The bill could have enormous consequences for public school parents like Ferraro. By siphoning dollars away from the state and toward parents of private school students—many of whom are wealthy—the bill would mean less state aid for public school districts, which could force local officials to find other ways to make up for that lost revenue. As a result, the policy could lead localities to raise property taxes by as much as $577 million, according to an estimate from the state education agency. But Republican-imposed levy limits would likely force school districts to cut more services and potentially drive some to dissolve.

Republicans have claimed those figures are inflated and argued there’s nothing wrong with directing public dollars to private schools, but Whisler rejects that argument.

“Our public tax dollars are to be used for the good of our communities, which means they need to be used for our public schools,” she said.

The idea of “choice” and flexibility for parents is rhetorically appealing to many members of the public, Apple said. But in reality, using public dollars to fund private schools would effectively eliminate the vision of public education as an institution that responds “to the needs in daily life of the vast majority of people here, not just the businesses.”

Republicans Want to Double Down on Charter Schools, Despite Little Evidence of Success

Republicans also passed a bill creating a new state board with the power to authorize charter schools. Another piece of approved legislation would require such authorizing entities to allow existing charter school operators to open additional schools if they earn positive reviews from the state Department of Public Instruction.

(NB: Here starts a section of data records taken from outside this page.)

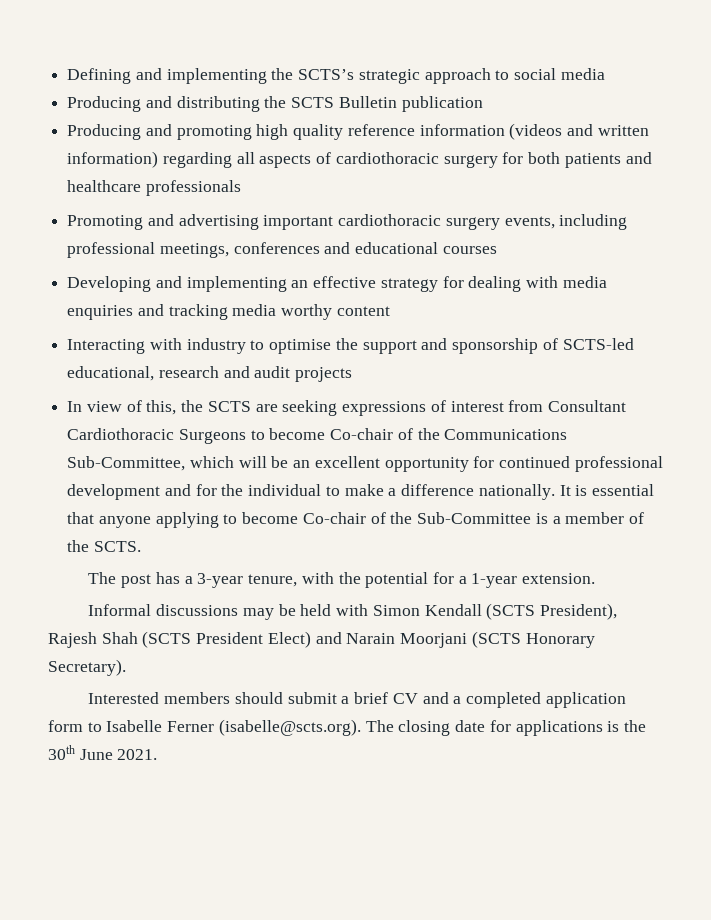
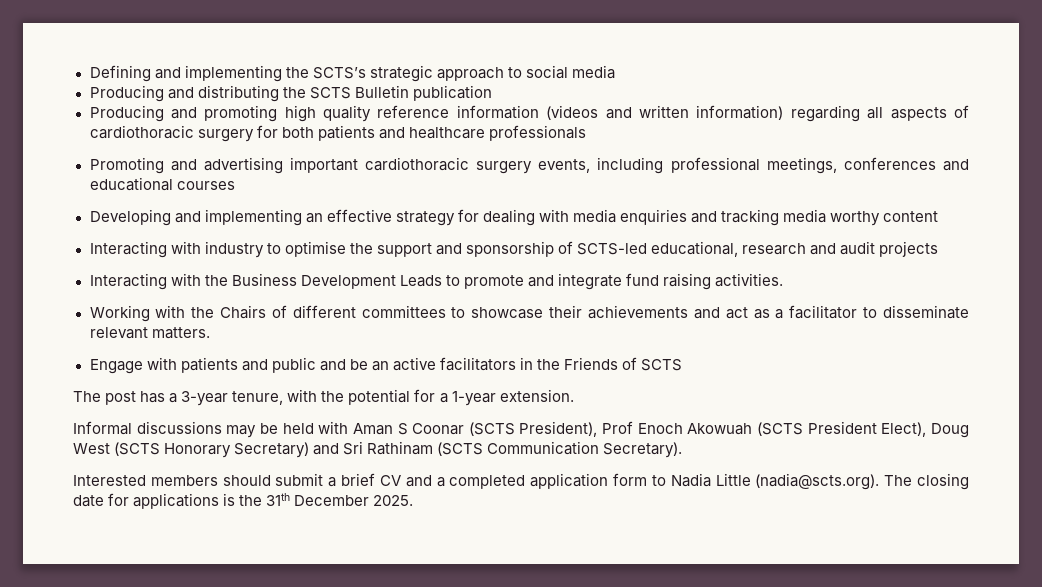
- In view of this, the SCTS are seeking expressions of interest from Consultant Cardiothoracic Surgeons to become Co-chair of the Communications Sub-Committee, which will be an excellent opportunity for continued professional development and for the individual to make a difference nationally. It is essential that anyone applying to become Co-chair of the Sub-Committee is a member of the SCTS.
+ Interacting with the Business Development Leads to promote and integrate fund raising activities.
+ Working with the Chairs of different committees to showcase their achievements and act as a facilitator to disseminate relevant matters.
+ Engage with patients and public and be an active facilitators in the Friends of SCTS
- Informal discussions may be held with Simon Kendall (SCTS President), Rajesh Shah (SCTS President Elect) and Narain Moorjani (SCTS Honorary Secretary).
+ Informal discussions may be held with Aman S Coonar (SCTS President), Prof Enoch Akowuah (SCTS President Elect), Doug West (SCTS Honorary Secretary) and Sri Rathinam (SCTS Communication Secretary).
- Interested members should submit a brief CV and a completed application form to Isabelle Ferner (isabelle@scts.org). The closing date for applications is the 30th June 2021.
+ Interested members should submit a brief CV and a completed application form to Nadia Little (nadia@scts.org). The closing date for applications is the 31th December 2025.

Charter schools are publicly funded and tuition free, but are privately run by individuals and boards who are free from most state rules and regulations. In exchange for that flexibility, charter schools must meet certain standards and remain financially stable. If they don’t, they can be shut down, which has happened in Wisconsin and been hugely disruptive for families. Nearly half of Wisconsin charter schools that received federal start-up grants between 2006 and 2014 shut down or never opened at all, costing taxpayers nearly $49 million, according to a 2019 study.

While charter schools are ostensibly academic institutions, they can also become for-profit, which in some cases, effectively turns education into a money-making enterprise rather than a public service. 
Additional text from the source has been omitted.